In this study, post-mortem lesions of three carcasses that died showed haemorrhage in the breast and thigh muscles (2/3), the caeca were ballooned and the mucosa was haemorrhagic (3/3) and the bursa of Fabricius was enlarged (3/3) and one (1/3) had haemorrhage. The broiler carcasses were from group A (enlarged and haemorrhagic bursa), B (haemorrhagic caeca and enlarged bursa), F (haemorrhagic caeca and enlarged bursa) and G (haemorrhages in the breast and thigh muscles). The haemorrhages in the caeca were caused by E. tenella (caecal coccidiosis) and the enlarged bursa was associated with infectious bursal disease. Coccidiosis is an acute or chronic infection caused by protozoal parasites of the genus Eimeria, which multiply in mucosa of the intestine (caecum) of chickens and produce severe tissue damage, resulting in haemorrhages and bloody diarrhoea. The lesions observed in coccidiosis are mostly confined in the intestinal mucosa of infected birds. The symptoms of coccidiosis include loss of blood (evident by the low PCV), reduced growth, weight loss and increased susceptibility to other pathogens [1, 2, 3].

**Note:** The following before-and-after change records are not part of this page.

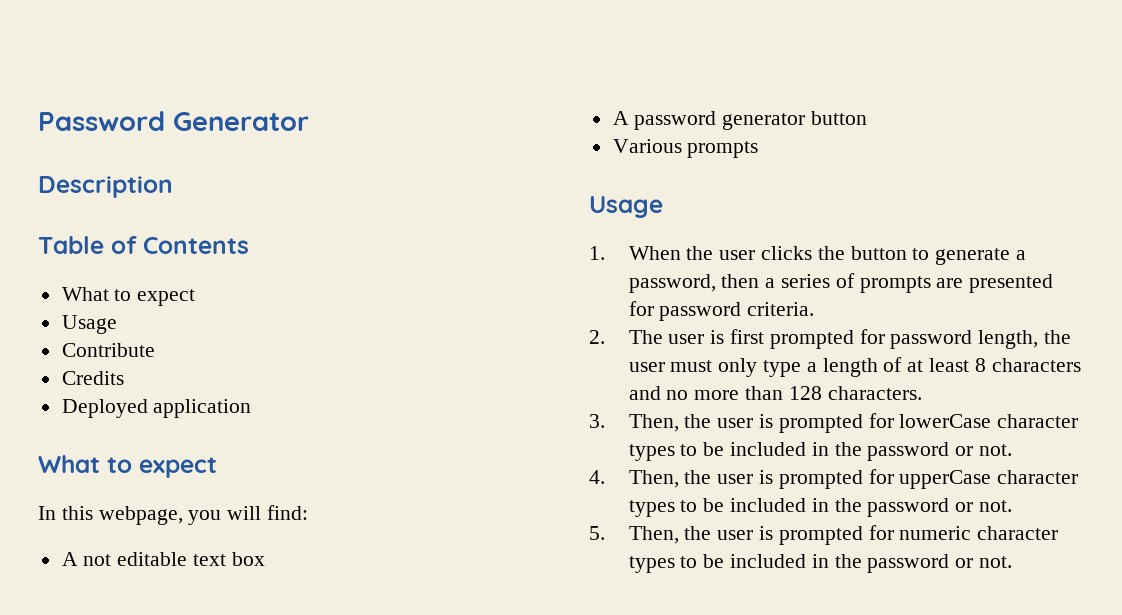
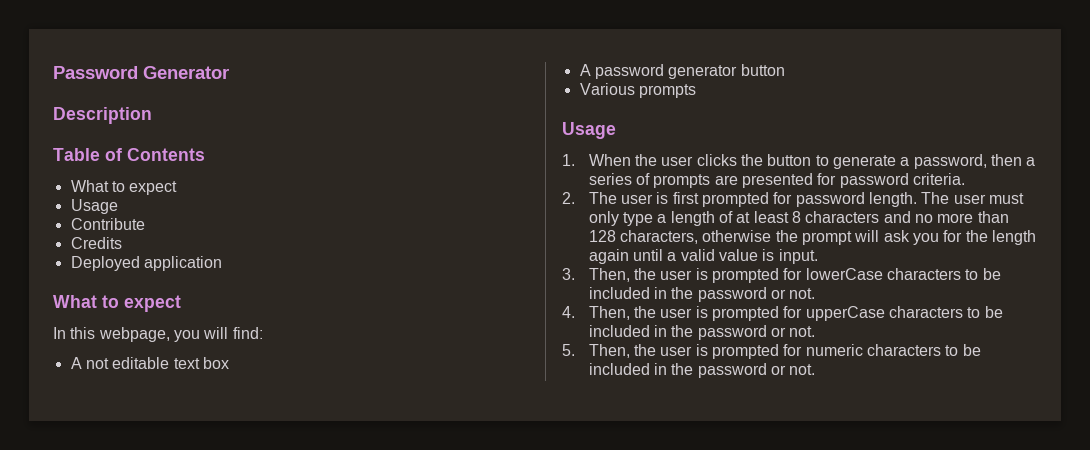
[978,330,1072,349] length, the -> [869,192,950,207] length. The
[827,386,922,400] characters. -> [620,230,1036,245] [588,249,818,264] characters, otherwise the prompt will ask you for the length again until a valid value is input.
[997,414,1079,428] [628,444,675,461] character types -> [887,268,962,280] characters
[997,470,1079,484] [628,500,675,517] character types -> [889,306,964,318] characters
[977,526,1059,540] [628,556,675,573] character types -> [867,344,942,356] characters

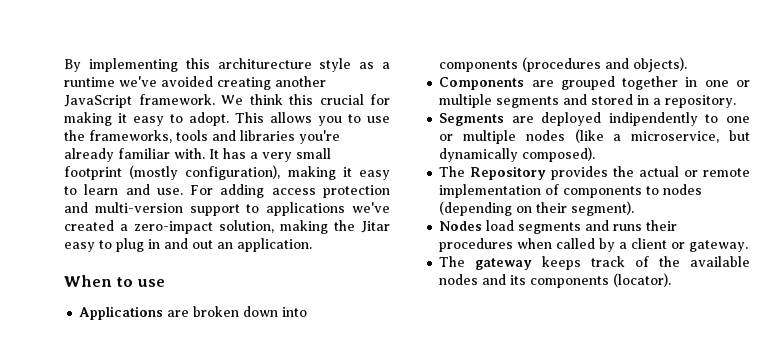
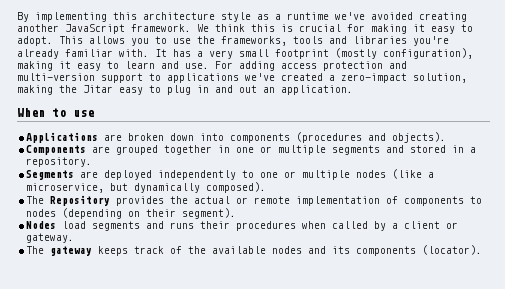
[217,58,312,69] architurecture -> [143,12,215,20] architecture
(313, 99) none -> [281,24,293,32] is
[608,112,698,126] indipendently -> [158,170,237,180] independently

It was observed that vaccination of chickens against infectious bursal disease (IBD) using live-attenuated IBD vaccines can cause stress and consequently immunosuppression. Failure of protection of birds vaccinated with live-attenuated IBD vaccines can occur due to high maternal antibodies interference. In this study, the low performance of the broilers in terms of feed intake and weight gain may be attributed to the combined effects of infection with coccidial parasites and IBD immunosuppression or possibly failure of protection by vaccinations done against IBD (Gumboro disease). The bursa of Fabricius of birds regressed or atrophies as they grow older and after immunisation; if grossly enlarged bursa even after vaccination indicates birds were susceptible or prone to infectious bursal disease (Gumboro disease).


CONCLUSION

In conclusion, this study showed that Eimeria tenella infection of broiler chickens results in low feed intake, low body weight gain, low packed cell volume, faecal oocysts output and lesions in mucosa of the intestine (caeca). Oral administration of organic solvent extracts or aqueous extracts of the wild Ganoderma like amprolium improved performance of broilers in terms of weight gain and haematological responses. Further investigation on the anti-infective principles or mechanism of action of the bioactive compounds is recommended.


ACKNOWLEDGEMENT

The authors wish to thank the Director of the Veterinary Teaching Hospital of the Faculty of Veterinary Medicine, University of Abuja for permission to use the facilities in the Teaching Hospital for this research. Special thanks go to Dr. G.I. Dogo and his student in the department of Veterinary Parasitology, for the supply of the coocidia oocysts in this study.